• [Work required]: Tally up the lines below containing the string "justify", then write the number alone.

-------- Study material --------

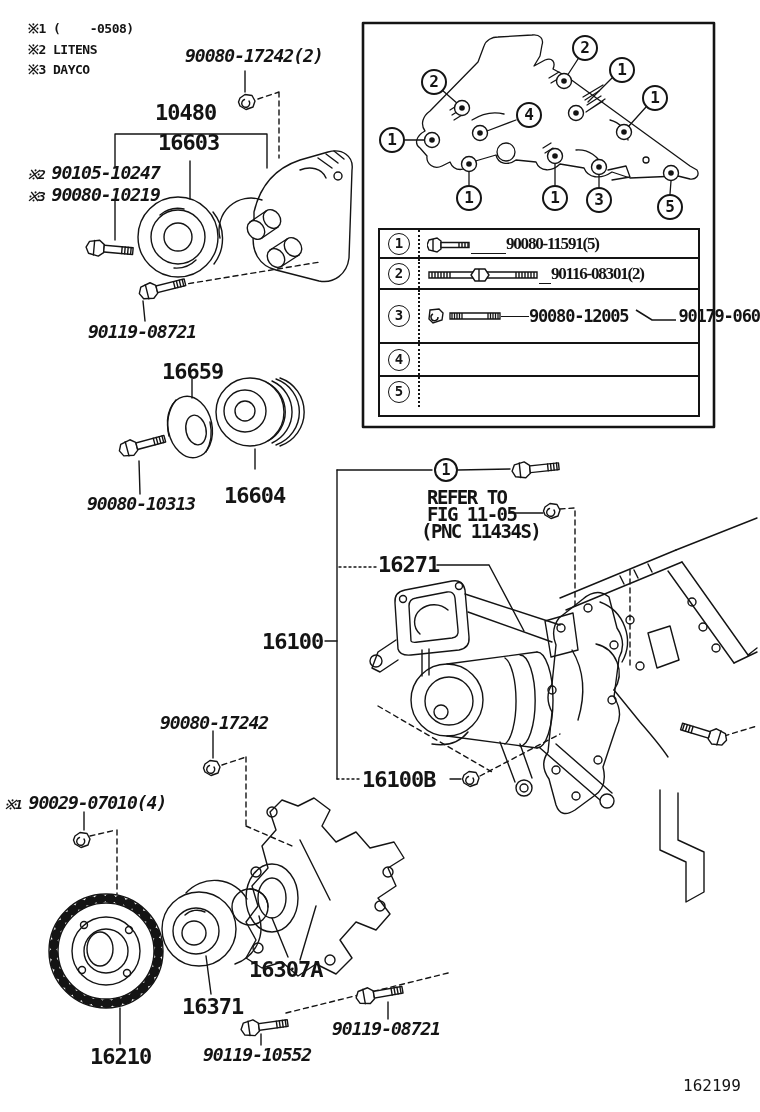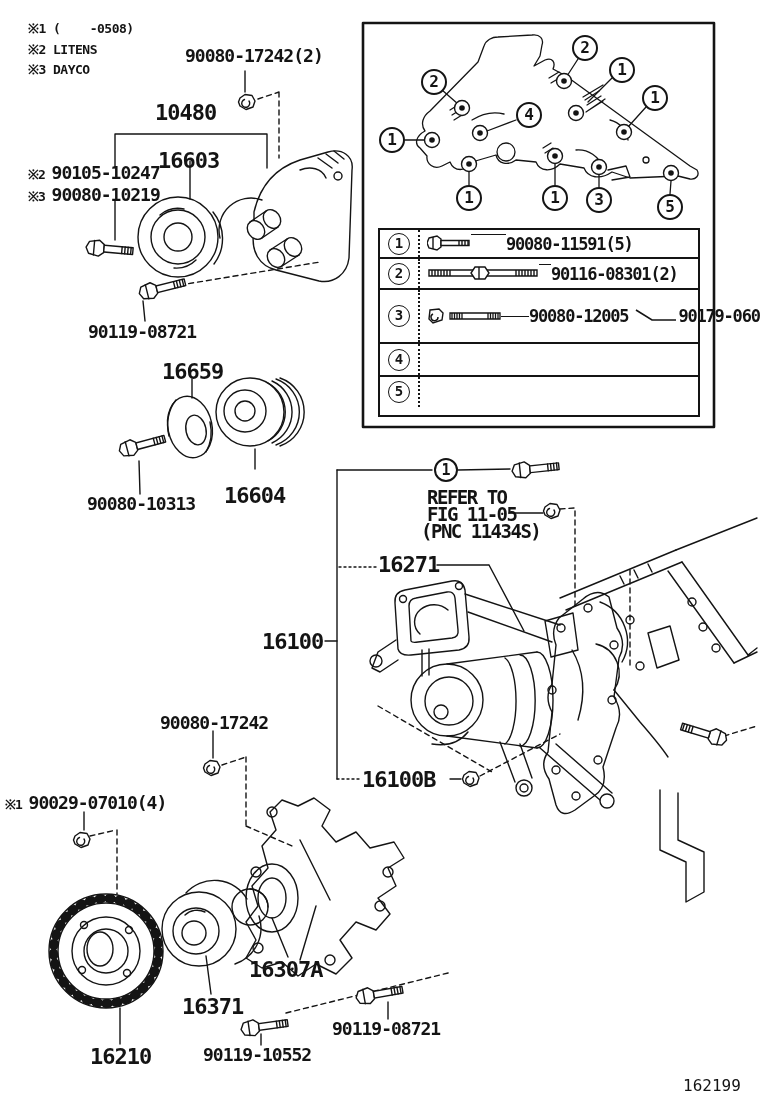--- a/index.html
+++ b/index.html
@@ -9,7 +9,7 @@
   .lb{position:absolute;font-family:"DejaVu Sans Mono",monospace;font-weight:bold;
       color:#141414;white-space:pre;letter-spacing:-0.5px;line-height:1.05;}
   .big{font-size:22px;letter-spacing:-1px;}
-  .num{font-size:18px;letter-spacing:-1px;}
+  .num{font-size:18px;letter-spacing:-1px;font-style:italic;}
   .note{font-size:13px;}
   .ref{font-size:19px;letter-spacing:-1.5px;}
   .ftr{font-size:16px;font-weight:normal;letter-spacing:0;}

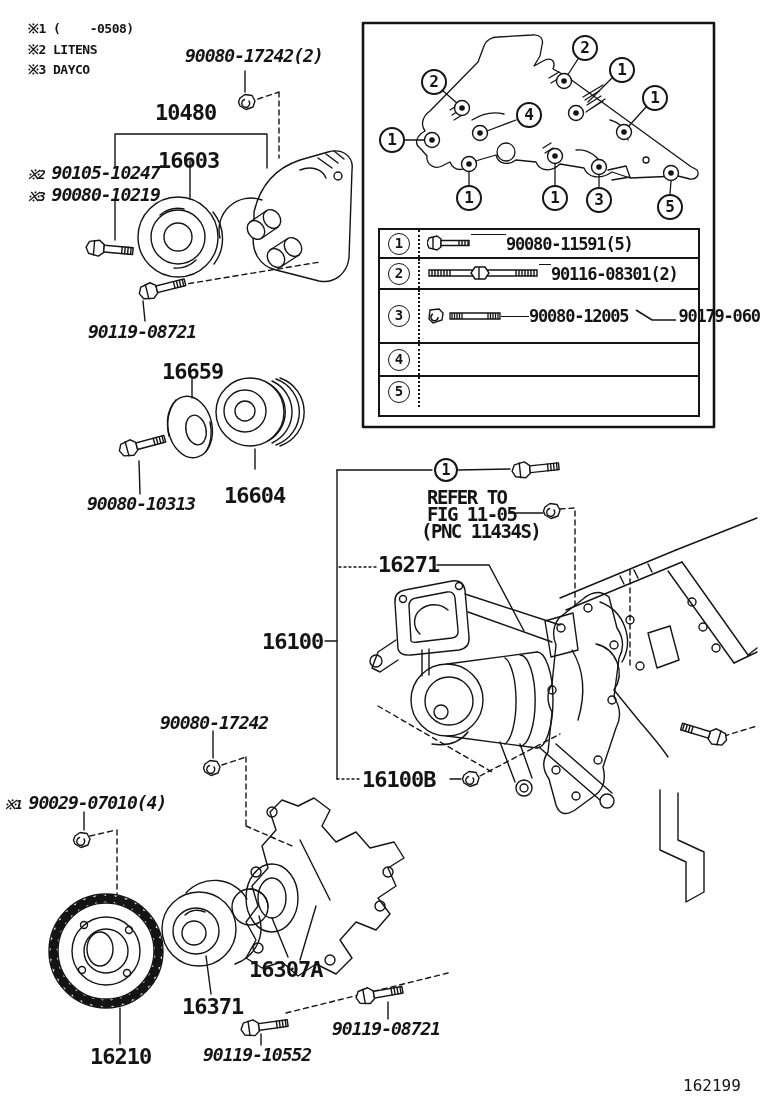--- a/index.html
+++ b/index.html
@@ -288,7 +288,7 @@
 
   <div class="lb num" style="left:185px;top:47px">90080-17242(2)</div>
   <div class="lb big" style="left:155px;top:101px">10480</div>
-  <div class="lb big" style="left:158px;top:149px">16603</div>
+  <div class="lb big" style="left:158px;top:131px">16603</div>
 
   <div class="lb num" style="left:28px;top:164px"><span class="pfx">※2 </span><span>90105-10247</span></div>
   <div class="lb num" style="left:28px;top:186px"><span class="pfx">※3 </span><span>90080-10219</span></div>

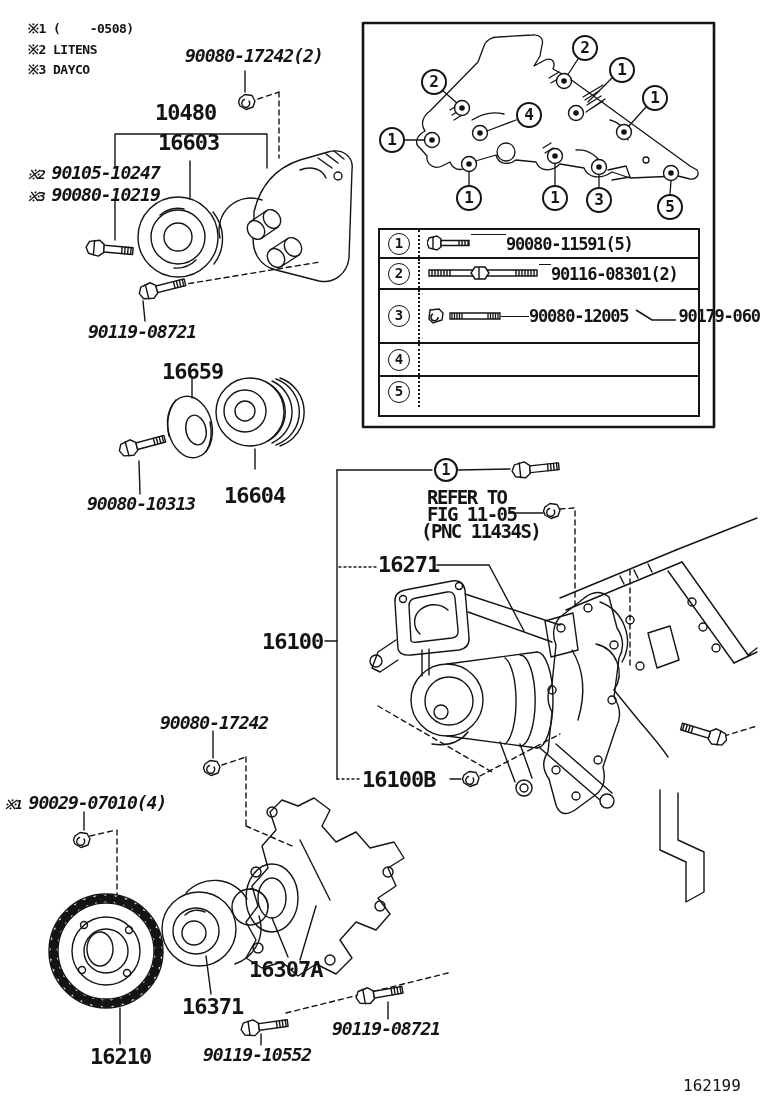--- a/index.html
+++ b/index.html
@@ -26,7 +26,7 @@
   .tnum{width:38px;flex:none;align-self:stretch;border-right:2px dotted #141414;
         display:flex;align-items:center;justify-content:center;}
   .tco{width:22px;height:22px;line-height:18px;font-size:14px;border-width:1.8px;position:static;}
-  .tbody{flex:1;display:flex;align-items:flex-start;padding-left:7px;}
+  .tbody{flex:1;display:flex;align-items:flex-end;padding-left:7px;font-family:Liberation Serif, serif;}
   .conn{border-top:1.7px solid #141414;flex:none;height:0;}
   .tpart{font-size:17px;font-weight:bold;letter-spacing:-1.2px;white-space:pre;}
   .r3wrap{flex:1;display:flex;flex-direction:row;justify-content:center;padding-left:7px;align-items:center;}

--------

• [Exercise response]: 2